I also observed over two-dozen shops on this one particular street in which piercings and tattoo services were offerd. Henna, also known as mehndi, is the painting of the body using temporary ink (usually a dark orange color) made from the herb henna, widely used in the Middle East. It’s origins date back to 1700 B.C. in the Minoan and Mycenaean cultures. The patterns of henna painting vary from culture to culture.
There are three main traditions that can be recognized, aside from the modern use of henna as a trendy temporary tattoo. Generally, Arabic (Middle-eastern) mehndi features large, floral patterns on hands and feet, while Indian (Asian) mehndi uses fine line, lacy, floral and paisley patterns covering entire hands, forearms, feet and shins; and African mehndi art is large, and bold with geometrically patterned angles. African mehndi patterns usually use black henna while Asian and Middle Eastern mehndi is often reddish brown. It is also a common custom in many countries to step into the mehndi, or simply apply the paste without creating a pattern in order to cool, protect, or treat the skin. This practice is rapidly growing in popularity because it is easy, temporary, and inexpensive. Tattoo as defined in Webster’s Ninth New Collegiate Dictionary is an indelible mark or figure fixed upon the body by insertion of pigment under the skin or by production of scars.
Archaeologists were able to date the first tattoo somewhere between 4000 and 2000 B.C. They have also found evidence on Libyan figures from the tomb of Seti which dates back to 1330 B.C. Primitive people used body paint, scarification, and/or tattooing for wars, different klans and family purposes. Polynesian tattooing, as it existed before the arrival of Europeans in the South Pacific, was the most artistic tattooing in the ancient world. Some believed that they would be sent to the spiritual world that belonged in and obtain a more profitable occupation in the spirit world. They also believed that with the tattooing they could more easily find family and tribal friends. Tattooing was introduced into our society approximately sixty years ago, and is now said to be one of the most popular ways in expressing one’s self.
Amputation of body parts is yet another form of body modification. According to an article in Body Modification Ezine magazine, “If you are into amputation from a body modification point of view, you are probably looking for one or more of the following: a personal statement, an antisocial statement, or group identification.” In an interview with a man that goes by the name of “No Hand” he stated, “It is not just the amputation that you have to be in love with, but it is the whole dynamic of being an amputee that you need to embrace.” Amputation is one of the most extreme body modifications possible. The person who wishes to receive them does most of the amputations themself. Fascination with amputation is often attributed with dysmorphophobia (the fear of deformity). This is a psychological problem in which people, which are dissatisfied with their own body, cut off parts until satisfied.
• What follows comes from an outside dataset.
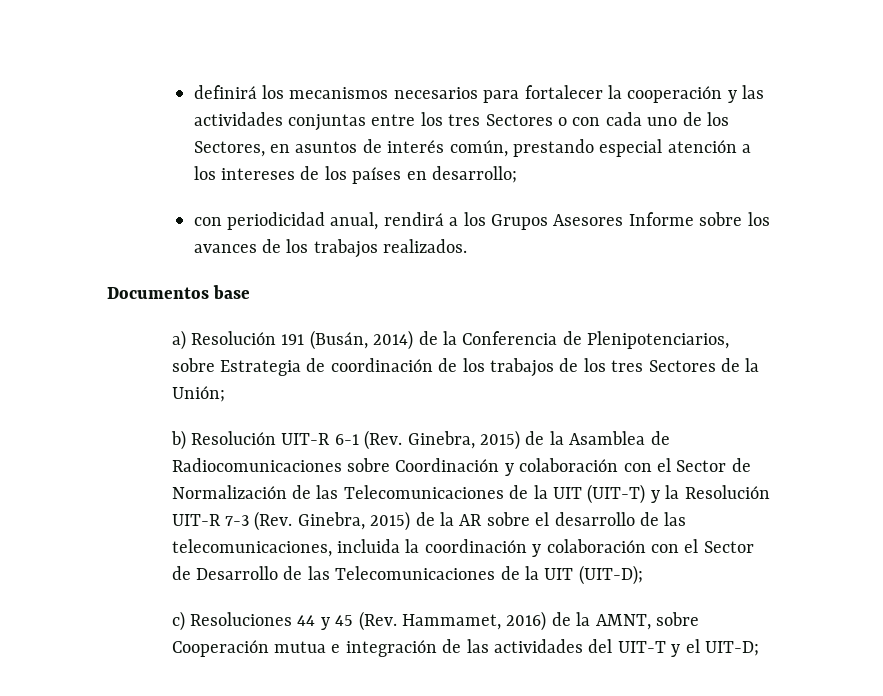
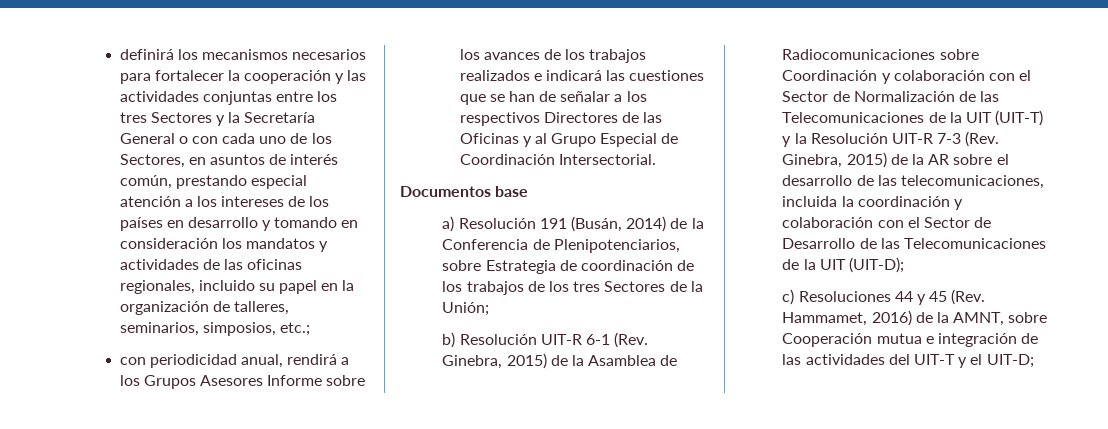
- definirá los mecanismos necesarios para fortalecer la cooperación y las actividades conjuntas entre los tres Sectores o con cada uno de los Sectores, en asuntos de interés común, prestando especial atención a los intereses de los países en desarrollo;
+ definirá los mecanismos necesarios para fortalecer la cooperación y las actividades conjuntas entre los tres Sectores y la Secretaría General o con cada uno de los Sectores, en asuntos de interés común, prestando especial atención a los intereses de los países en desarrollo y tomando en consideración los mandatos y actividades de las oficinas regionales, incluido su papel en la organización de talleres, seminarios, simposios, etc.;
- con periodicidad anual, rendirá a los Grupos Asesores Informe sobre los avances de los trabajos realizados.
+ con periodicidad anual, rendirá a los Grupos Asesores Informe sobre los avances de los trabajos realizados e indicará las cuestiones que se han de señalar a los respectivos Directores de las Oficinas y al Grupo Especial de Coordinación Intersectorial.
In conclusion, people today, primarily in there teens and twenties, are primarily looking to distinguish themselves from the uniformity of modern society. Body modification is the tool that these young adults use to express their individuality. However, as body modification becomes more popular, it becomes contradicting. The youth of modern society are using tribal customs to express diversity but in actuality are forming monotony within their own social group.